RECORDS FOR THE EXERCISE —
■ ■ ■ ■ ■

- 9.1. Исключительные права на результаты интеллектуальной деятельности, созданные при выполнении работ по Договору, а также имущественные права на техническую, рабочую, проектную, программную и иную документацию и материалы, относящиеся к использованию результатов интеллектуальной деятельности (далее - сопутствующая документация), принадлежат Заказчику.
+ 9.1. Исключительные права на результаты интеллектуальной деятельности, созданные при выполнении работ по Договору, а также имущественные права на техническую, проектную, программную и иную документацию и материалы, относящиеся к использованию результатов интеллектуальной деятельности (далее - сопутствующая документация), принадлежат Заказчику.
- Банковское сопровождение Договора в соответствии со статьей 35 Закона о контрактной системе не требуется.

■ ■ ■ ■ ■

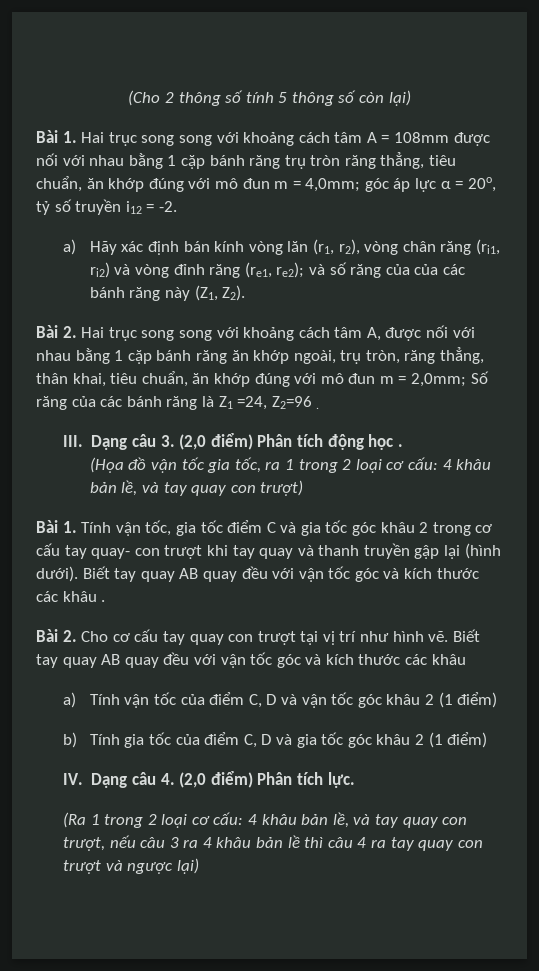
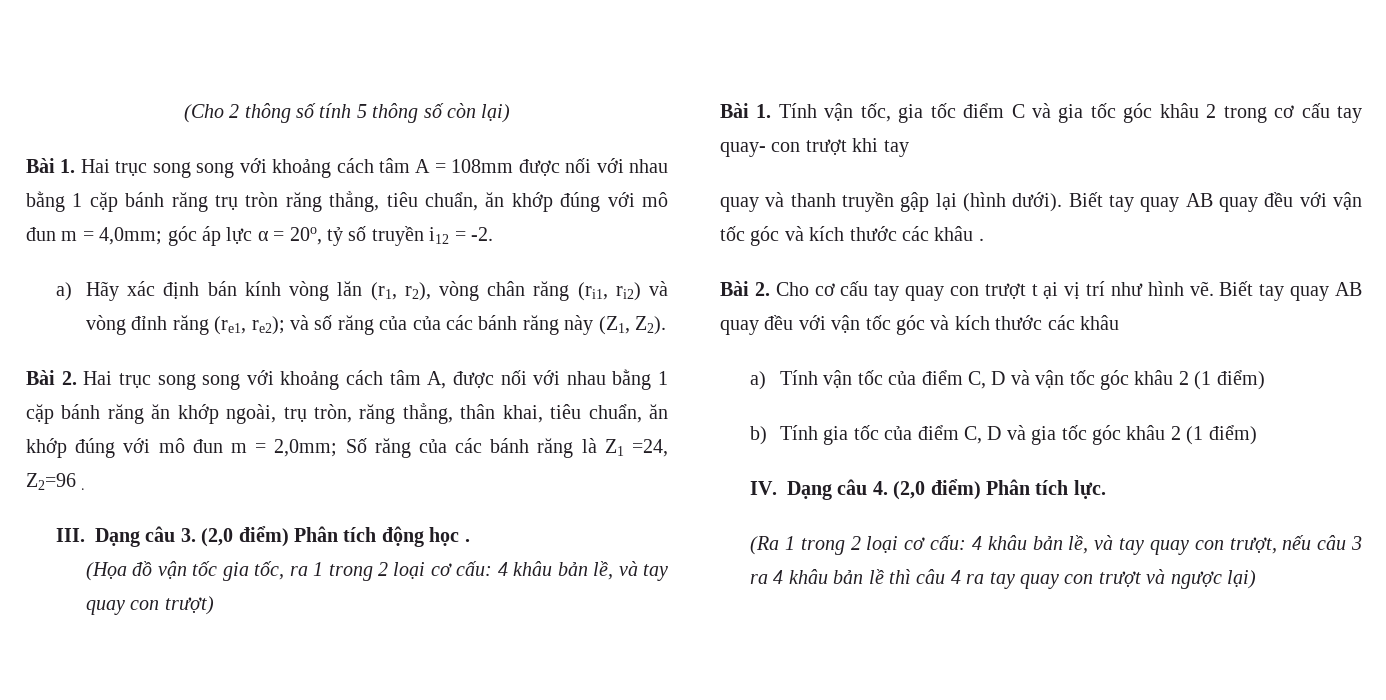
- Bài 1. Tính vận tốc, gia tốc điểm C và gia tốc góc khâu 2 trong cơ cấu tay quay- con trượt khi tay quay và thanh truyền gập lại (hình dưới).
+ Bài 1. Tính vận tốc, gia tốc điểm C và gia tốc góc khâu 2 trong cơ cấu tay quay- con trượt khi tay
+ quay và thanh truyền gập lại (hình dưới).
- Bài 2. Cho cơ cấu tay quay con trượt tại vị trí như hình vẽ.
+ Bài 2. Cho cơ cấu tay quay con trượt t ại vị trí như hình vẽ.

■ ■ ■ ■ ■

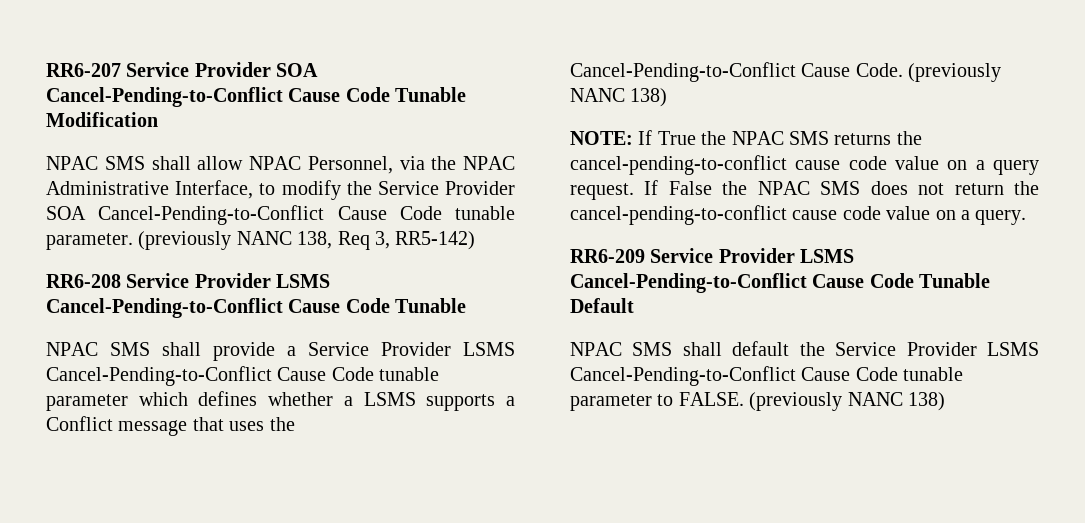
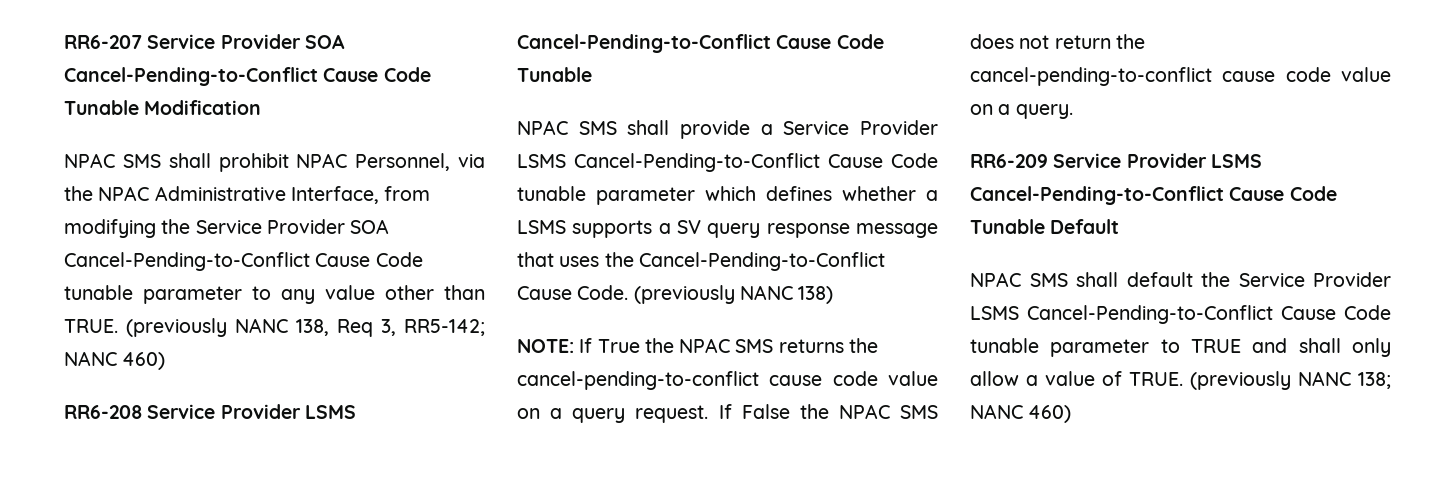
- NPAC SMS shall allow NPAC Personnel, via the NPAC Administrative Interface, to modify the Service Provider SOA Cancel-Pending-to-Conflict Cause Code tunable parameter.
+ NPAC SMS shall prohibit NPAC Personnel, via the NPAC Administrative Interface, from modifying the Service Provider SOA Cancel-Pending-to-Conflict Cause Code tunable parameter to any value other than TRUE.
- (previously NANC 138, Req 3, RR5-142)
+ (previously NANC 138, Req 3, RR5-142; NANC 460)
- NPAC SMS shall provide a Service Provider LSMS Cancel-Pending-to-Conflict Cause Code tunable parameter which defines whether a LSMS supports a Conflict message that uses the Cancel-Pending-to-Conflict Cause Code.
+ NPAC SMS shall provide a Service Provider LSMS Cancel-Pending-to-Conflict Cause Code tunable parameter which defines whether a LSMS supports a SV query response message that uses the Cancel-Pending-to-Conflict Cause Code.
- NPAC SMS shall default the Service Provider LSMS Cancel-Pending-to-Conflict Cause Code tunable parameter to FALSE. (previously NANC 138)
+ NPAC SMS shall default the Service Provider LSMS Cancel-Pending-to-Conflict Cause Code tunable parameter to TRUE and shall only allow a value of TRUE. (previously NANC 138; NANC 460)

■ ■ ■ ■ ■

REQUIRED ACTION —
Restate word for word the entries above, starting at the line with "- NPAC SMS shall default" and ending at the line with "138; NANC 460)", inclusive, and no others.

OUTPUT OF THE TASK —
- NPAC SMS shall default the Service Provider LSMS Cancel-Pending-to-Conflict Cause Code tunable parameter to FALSE. (previously NANC 138)
+ NPAC SMS shall default the Service Provider LSMS Cancel-Pending-to-Conflict Cause Code tunable parameter to TRUE and shall only allow a value of TRUE. (previously NANC 138; NANC 460)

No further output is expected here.